The day, as she describes it, gets worse. Her staff had planned to book a nicer-than-usual hotel, but the establishment they chose, in Philadelphia, “looked like it hadn’t been redone since the 70’s.” Her husband, Doug Emhoff, hitherto a stalwart, is exhausted (he’s been campaigning in Michigan) and doesn’t get it together to plan a special meal. He had a present—a gold-and-pearl necklace—but she susses out that it is a repurposed gift, originally meant for their anniversary, two months earlier. That night, when she gets in the tub and he doesn’t hear her calling for help getting an out-of-reach towel, because he’s turned on a baseball game, it’s “a bridge too far.” They are soon in the midst of a full-blown argument, which ends only when Emhoff says, “We can’t turn on each other.” The truth of those words, Harris writes, “landed on me like a bucket of ice water.”
It is a lesson that Harris seems to have lost sight of in writing “107 Days,” a book that will do little to prevent the many dividing lines among Democrats from becoming lasting fractures. In the wake of the birthday meltdown, one of Harris’s aides hands Emhoff a stack of notecards and instructs him to write love letters that can be left on his wife’s pillow when she is on the road without him. (“Mr. Second Gentleman, you have to fix this.”) Harris is unlikely to get such notes from most of the people whom she turns on or complains about or belittles in the course of her book. The list includes Governor Tim Walz, of Minnesota, whom she chose as her running mate; Governors Gavin Newsom, of California, Gretchen Whitmer, of Michigan, Josh Shapiro, of Pennsylvania, and pretty much every other possible running mate; “nitpicking” journalists; whoever did the lighting for her first big interview, with Dana Bash, on CNN (there were shadows under Harris’s eyes); and, over and over again, members of her staff. Why did they not brief her on the fact that Doctor Mike, the host of a popular health-care podcast, would want to ask about her health-care policy? Afterward, she confronts them: “ ‘What the fuck was that?’ I said, my voice reaching a crescendo.” Even her grandnieces, breakout stars of the Democratic National Convention, whom she clearly adores, take some heat: at a key moment early in the campaign, they are too distracting. Emhoff has to get them on a plane home to California.
One of the puzzles of “107 Days” is that such details do not, on the whole, come across as humanizing, let alone endearing, but as dreary, and even sour.
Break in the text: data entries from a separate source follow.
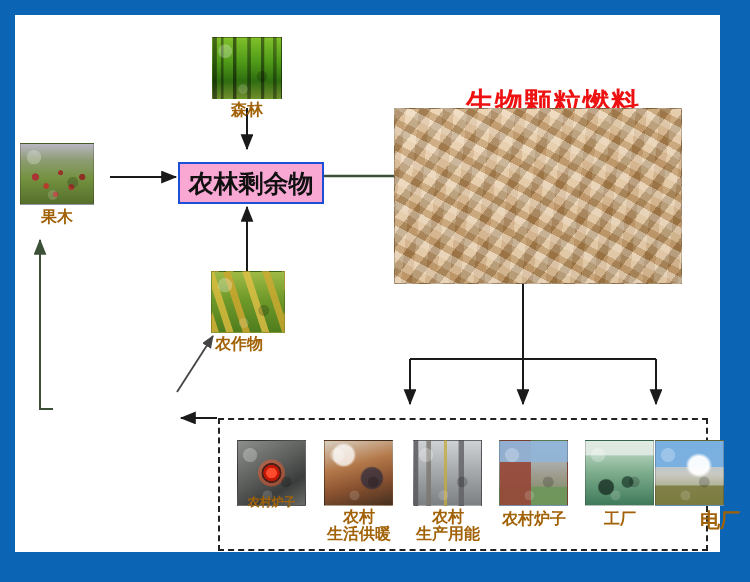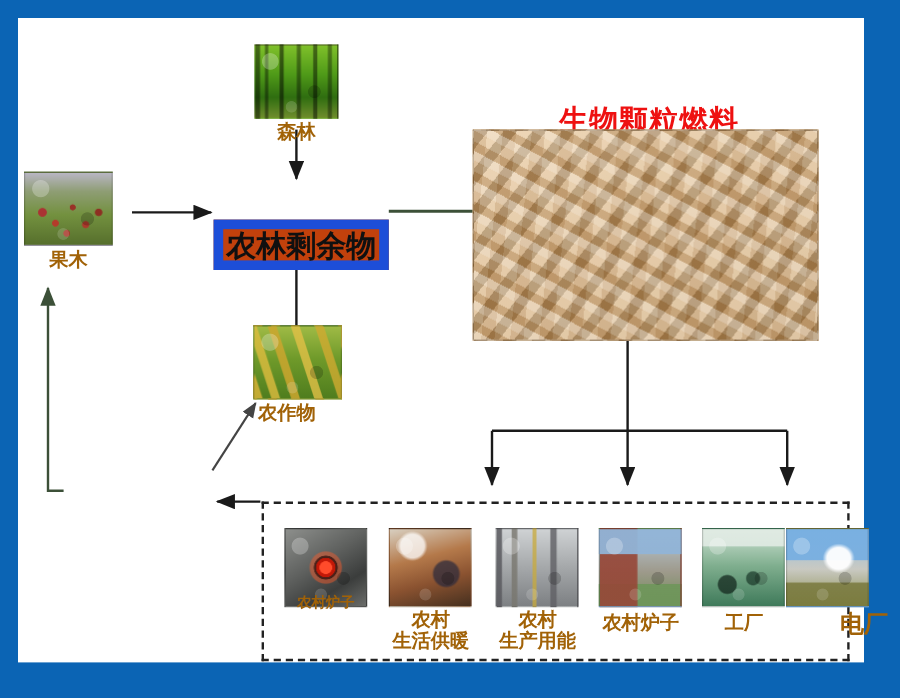--- a/index.html
+++ b/index.html
@@ -124,26 +124,25 @@
     font-weight:700;
     line-height:1.08;
     white-space:pre-line;
     font-family:"DejaVu Sans","Liberation Sans",sans-serif;
   }
 
   
   .nodebox{
     position:absolute;
     box-sizing:border-box;
-    background:#c2410c;
-    border:8px solid #1d4ed8;
+    background:#f9a8d4;
+    border:2px solid #1d4ed8;
     color:#101010;
     display:flex;align-items:center;justify-content:center;
     font-weight:700;
-    margin-top:21px;
   }
 
   .dashbox{
     position:absolute;
     box-sizing:border-box;
     border:2px dashed #222;
     background:transparent;
   }
 
   .redtitle{
@@ -225,21 +224,21 @@
     <div class="photo ph-crop" style="left:196px;top:256px;width:74px;height:62px;">
       <div class="noise"></div>
     </div>
     <div class="caption" style="left:192px;top:320px;width:90px;font-size:16px;text-align:left;padding-left:8px;box-sizing:border-box;">农作物</div>
 
     <div class="nodebox" style="left:163px;top:147px;width:146px;height:42px;font-size:25px;">
       <span>农林剩余物</span>
     </div>
 
 
-    <div class="redtitle" style="left:451px;top:69px;font-size:24px;font-family:Liberation Mono, monospace;">生物颗粒燃料</div>
+    <div class="redtitle" style="left:451px;top:69px;font-size:28px;font-family:Liberation Mono, monospace;">生物颗粒燃料</div>
 
     <div class="photo ph-pellets" style="left:379px;top:93px;width:288px;height:176px;">
     </div>
 
     <div class="dashbox" style="left:203px;top:403px;width:490px;height:133px;"></div>
 
     <div class="photo ph-stove" style="left:222px;top:425px;width:69px;height:66px;">
         <div class="noise"></div>
       </div>
     <div class="caption" style="left:207px;top:481px;width:99px;font-size:12px;">农村炉子</div>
This shouldn’t be the case. Harris was dealt an enormously difficult hand and for the most part she played it well, galvanizing much of her party while enduring an immeasurable level of misogyny and racism. And she almost won. She has a deep reservoir of good will, as exhibited by the crowds who have turned out for her book tour. (“107 Days” is a best-seller.) Donald Trump, the man she lost to, has become a much more dangerous President than he was the first time around. Readers always claim to want to know the unvarnished truth of what the campaign was really like. So why does this book feel like another defeat?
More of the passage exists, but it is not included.